> THE TASK:
In the records below, find the line with "[223,444,294,462] libedit ->" and the line with "(320, 1093) none"; return exactly those lines and every line between them.
AVAILABLE DATA Block Start
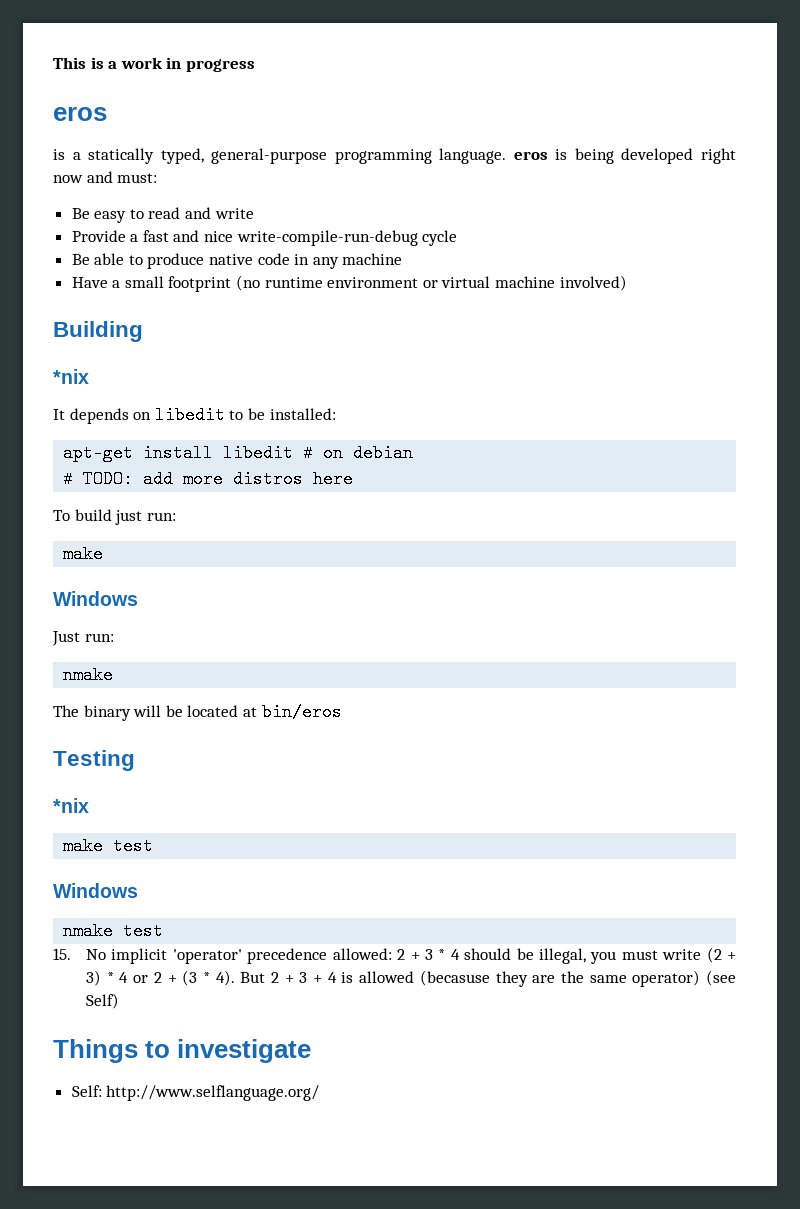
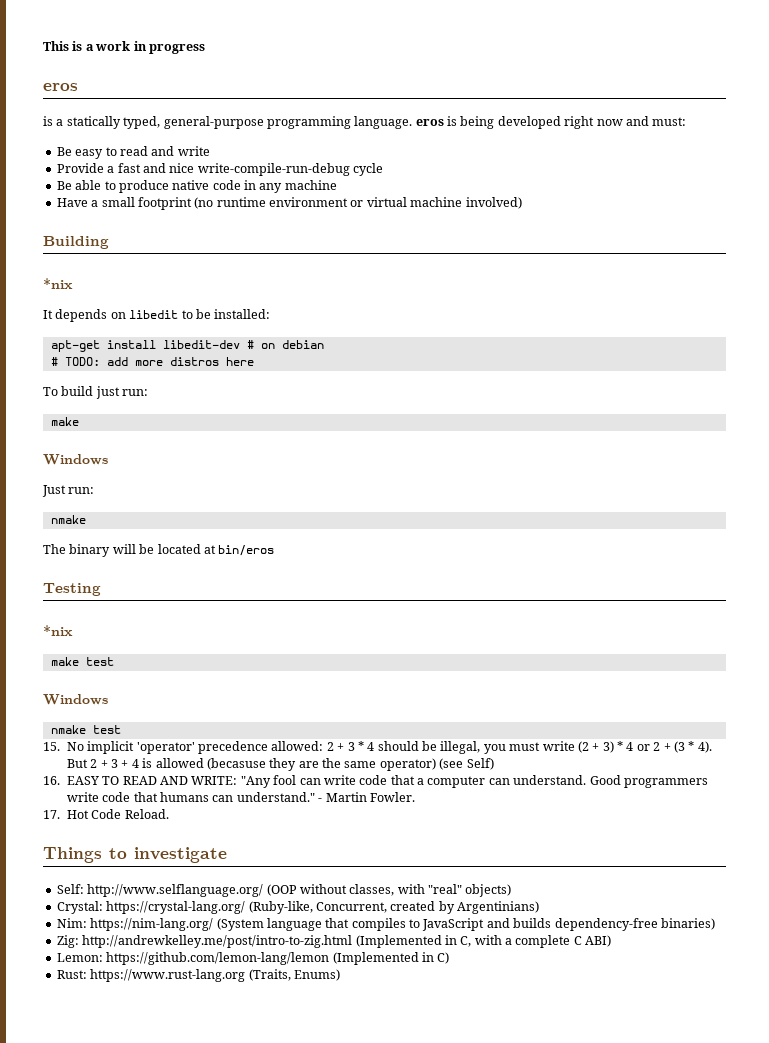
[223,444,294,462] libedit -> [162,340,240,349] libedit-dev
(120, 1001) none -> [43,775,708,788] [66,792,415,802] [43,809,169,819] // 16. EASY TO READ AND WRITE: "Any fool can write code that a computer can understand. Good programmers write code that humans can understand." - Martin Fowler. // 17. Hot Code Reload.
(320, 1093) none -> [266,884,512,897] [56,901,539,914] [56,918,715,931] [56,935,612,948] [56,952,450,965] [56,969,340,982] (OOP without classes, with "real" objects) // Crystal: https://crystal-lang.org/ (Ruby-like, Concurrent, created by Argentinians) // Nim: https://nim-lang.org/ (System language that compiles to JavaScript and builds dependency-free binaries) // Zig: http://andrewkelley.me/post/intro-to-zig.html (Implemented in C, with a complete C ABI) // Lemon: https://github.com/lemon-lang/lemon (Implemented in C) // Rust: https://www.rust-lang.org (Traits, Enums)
AVAILABLE DATA Block End
AVAILABLE DATA Block Start
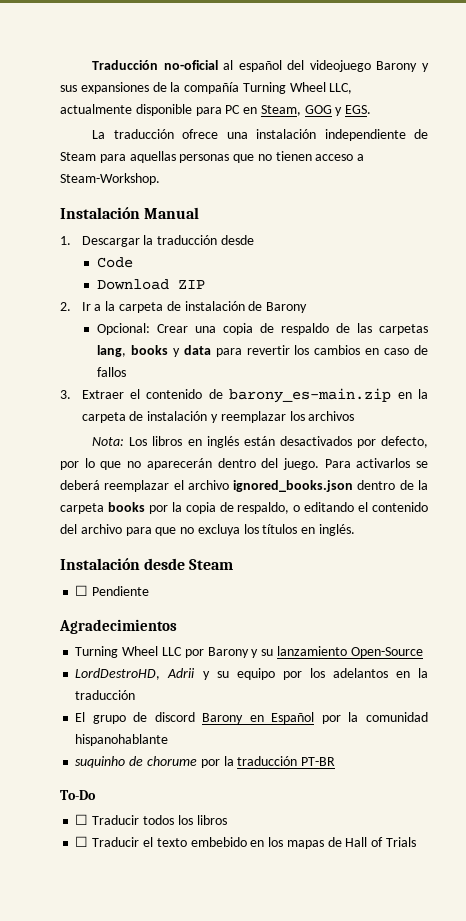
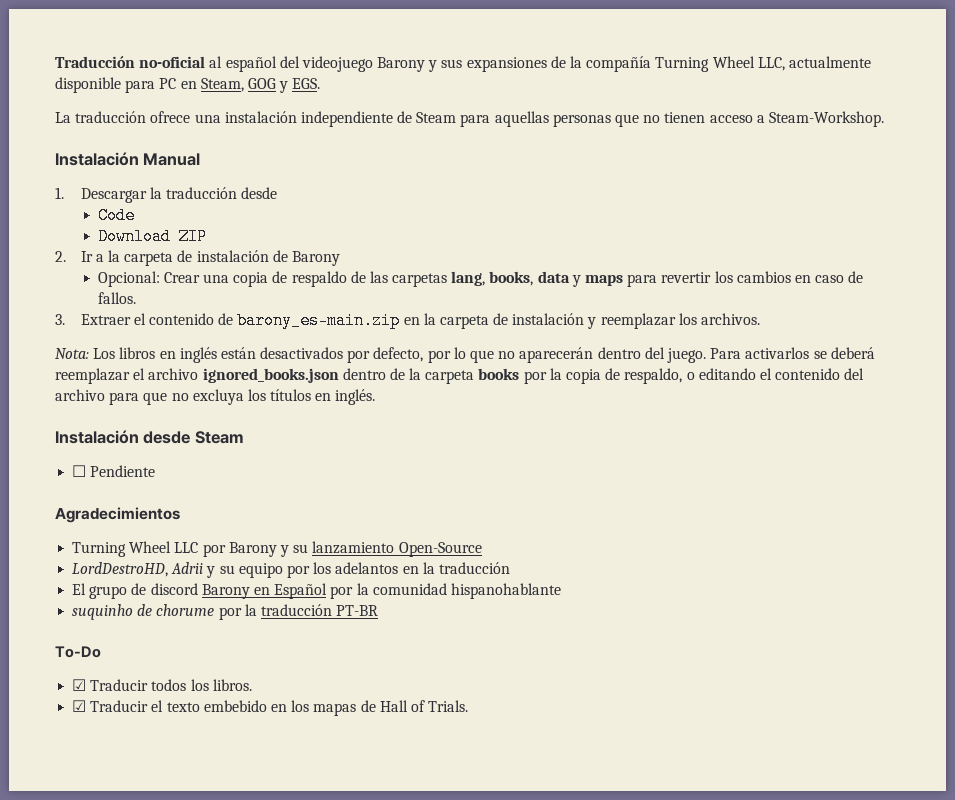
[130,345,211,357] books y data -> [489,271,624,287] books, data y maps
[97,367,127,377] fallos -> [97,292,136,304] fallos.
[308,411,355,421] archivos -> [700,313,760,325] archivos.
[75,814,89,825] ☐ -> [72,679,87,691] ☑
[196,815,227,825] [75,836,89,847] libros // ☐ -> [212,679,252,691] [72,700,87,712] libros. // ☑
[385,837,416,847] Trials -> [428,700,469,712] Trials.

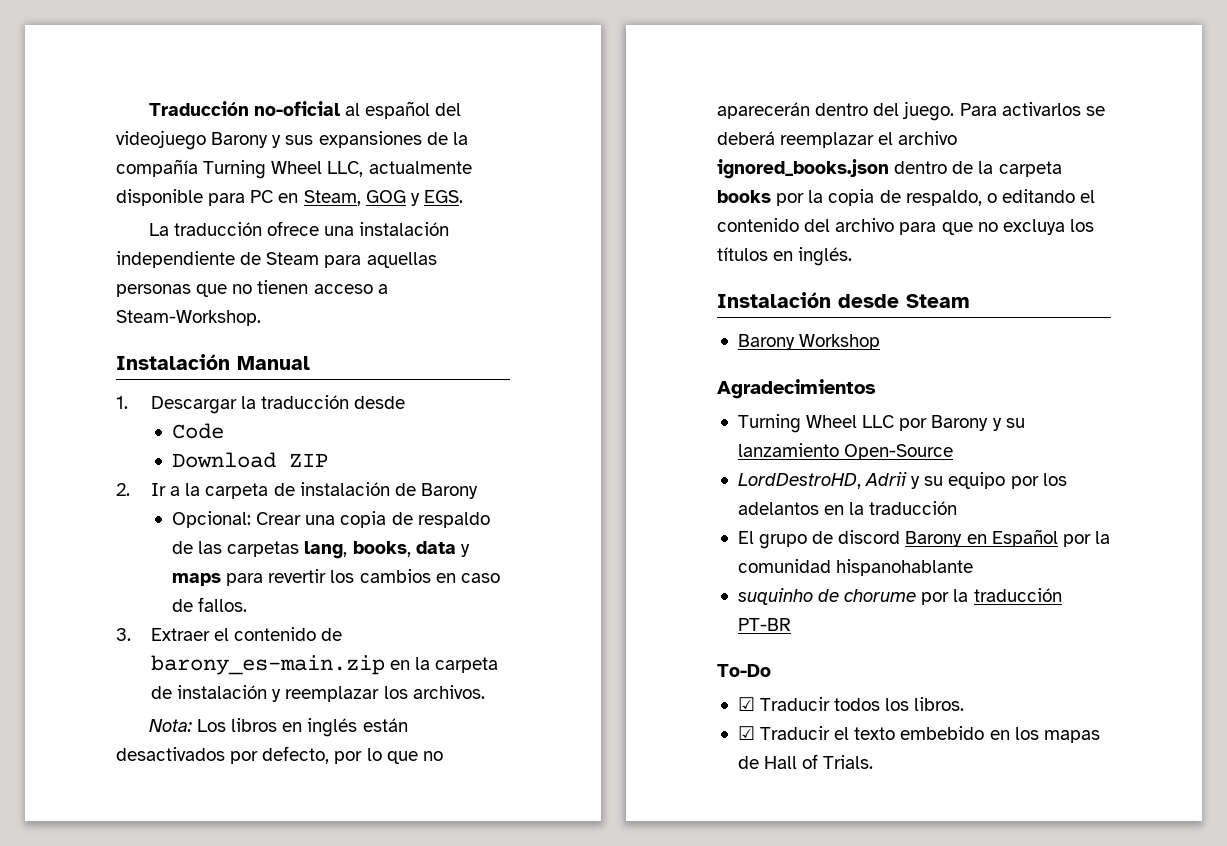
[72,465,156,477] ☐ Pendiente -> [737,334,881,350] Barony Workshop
AVAILABLE DATA Block End
AVAILABLE DATA Block Start
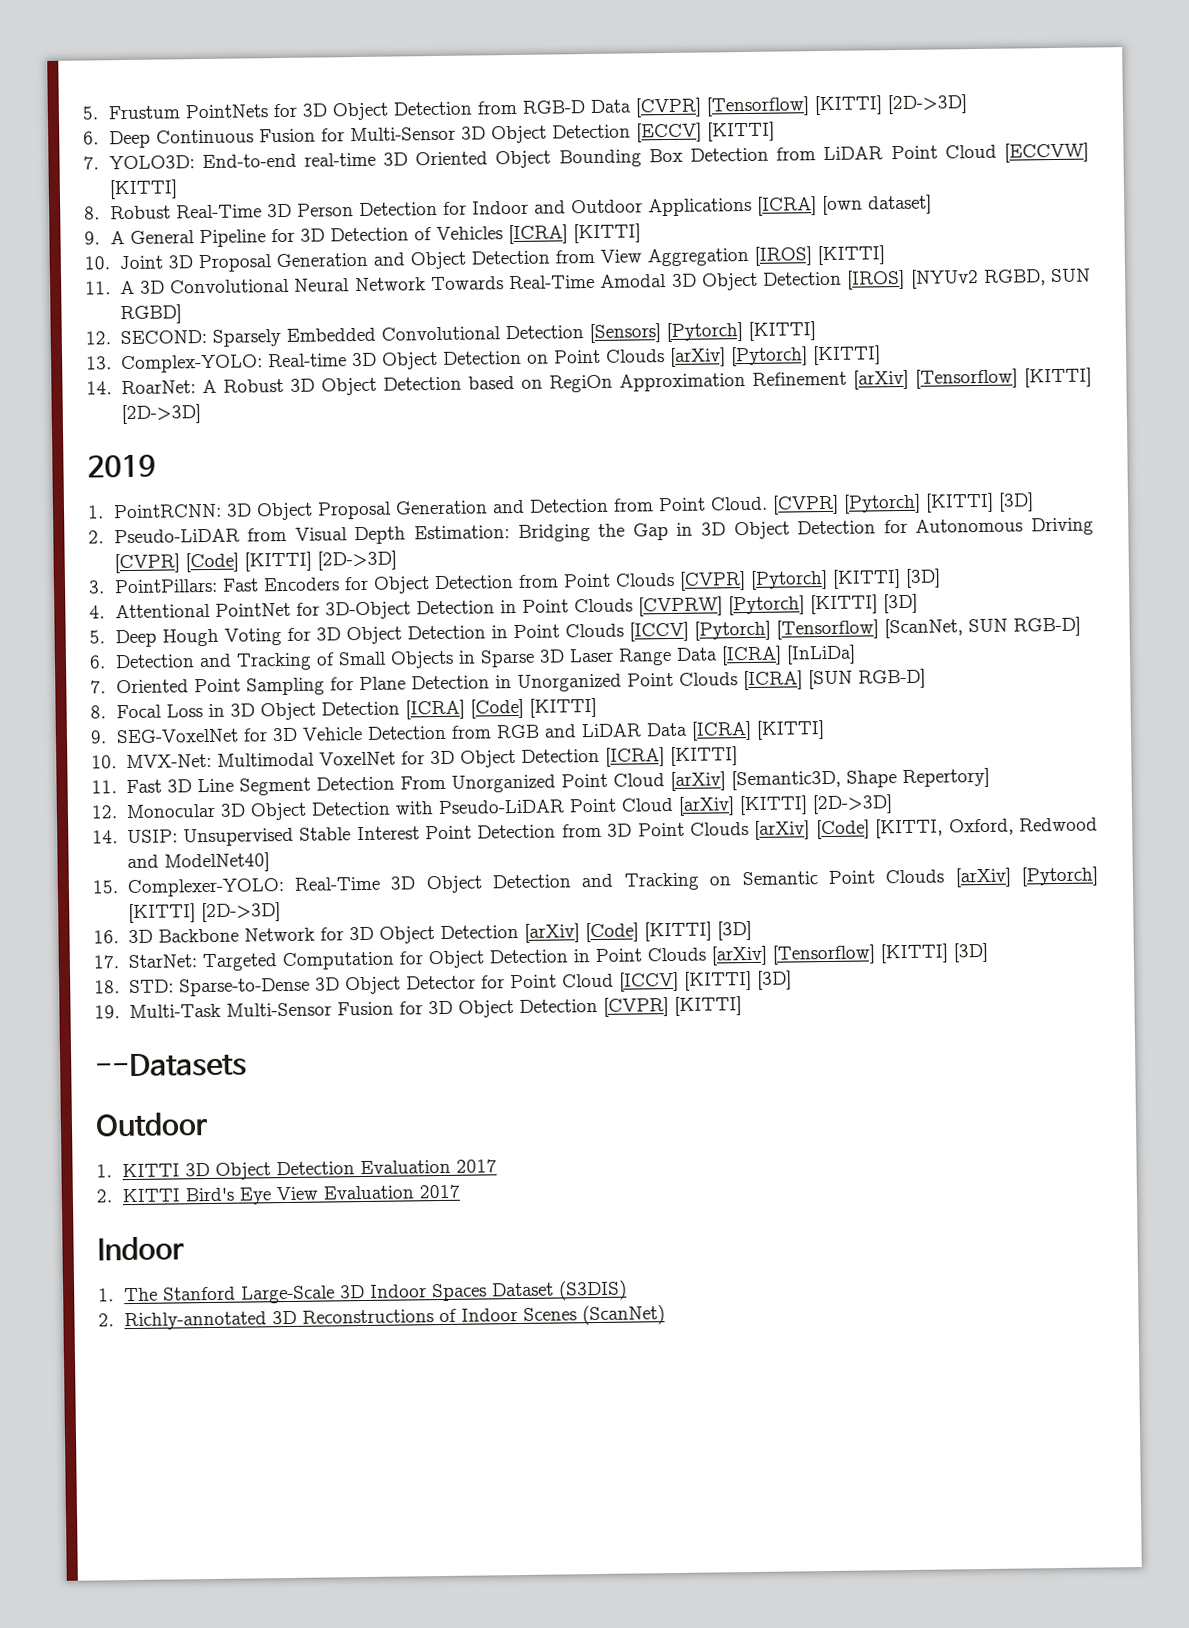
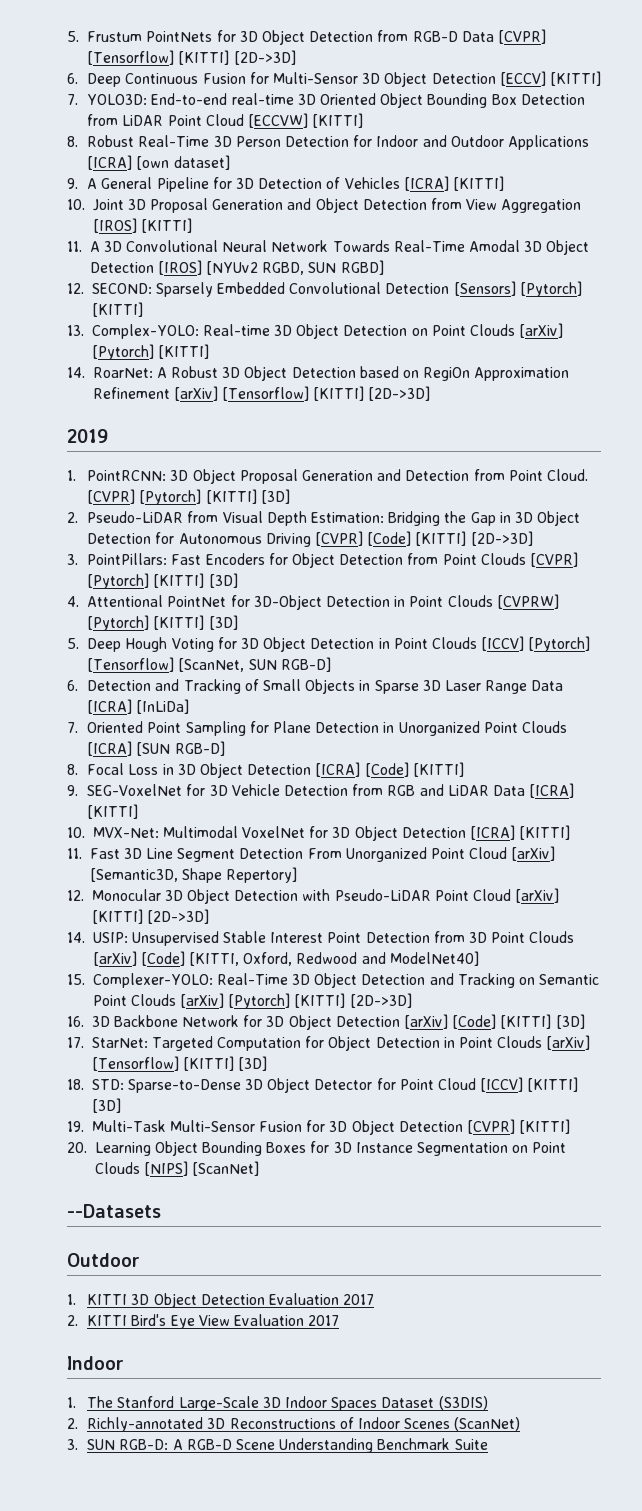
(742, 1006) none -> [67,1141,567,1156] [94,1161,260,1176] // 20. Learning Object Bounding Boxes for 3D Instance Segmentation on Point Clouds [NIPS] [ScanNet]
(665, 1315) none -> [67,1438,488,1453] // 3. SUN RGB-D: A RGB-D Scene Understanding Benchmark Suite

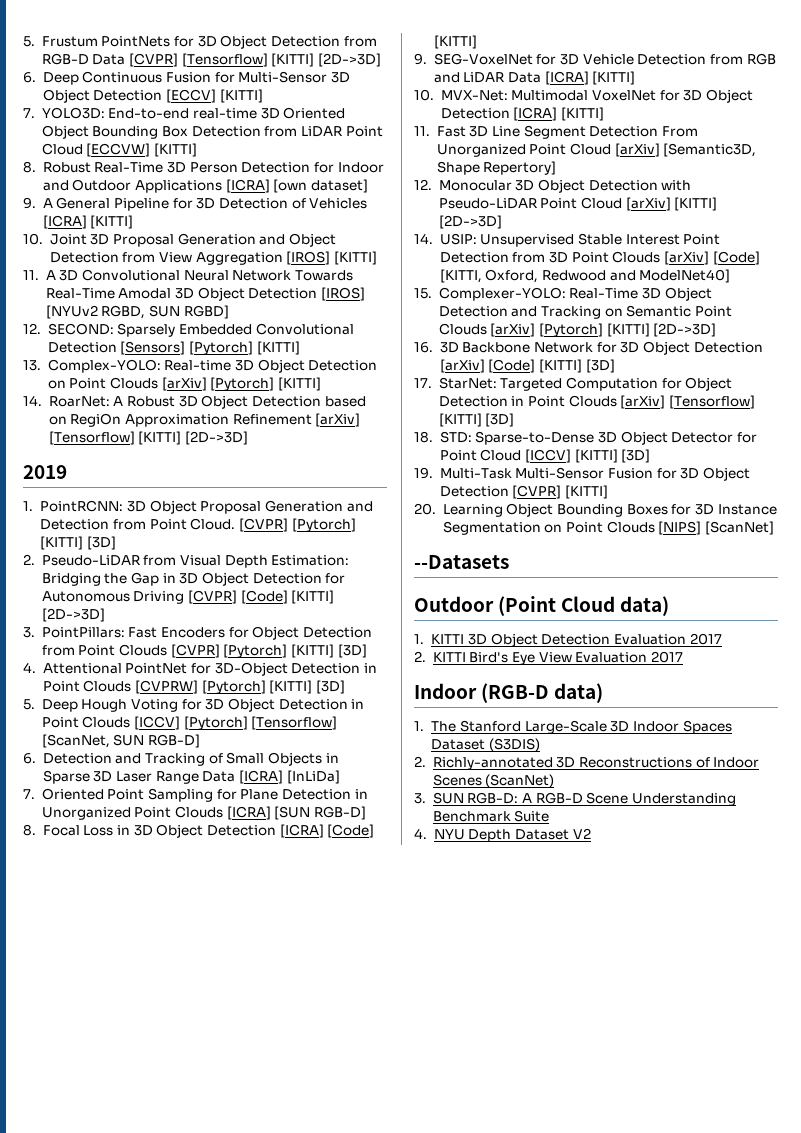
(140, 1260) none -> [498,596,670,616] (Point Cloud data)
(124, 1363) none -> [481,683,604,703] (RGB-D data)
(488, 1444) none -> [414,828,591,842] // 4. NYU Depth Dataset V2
AVAILABLE DATA Block End
> TASK ANSWER:
[223,444,294,462] libedit -> [162,340,240,349] libedit-dev
(120, 1001) none -> [43,775,708,788] [66,792,415,802] [43,809,169,819] // 16. EASY TO READ AND WRITE: "Any fool can write code that a computer can understand. Good programmers write code that humans can understand." - Martin Fowler. // 17. Hot Code Reload.
(320, 1093) none -> [266,884,512,897] [56,901,539,914] [56,918,715,931] [56,935,612,948] [56,952,450,965] [56,969,340,982] (OOP without classes, with "real" objects) // Crystal: https://crystal-lang.org/ (Ruby-like, Concurrent, created by Argentinians) // Nim: https://nim-lang.org/ (System language that compiles to JavaScript and builds dependency-free binaries) // Zig: http://andrewkelley.me/post/intro-to-zig.html (Implemented in C, with a complete C ABI) // Lemon: https://github.com/lemon-lang/lemon (Implemented in C) // Rust: https://www.rust-lang.org (Traits, Enums)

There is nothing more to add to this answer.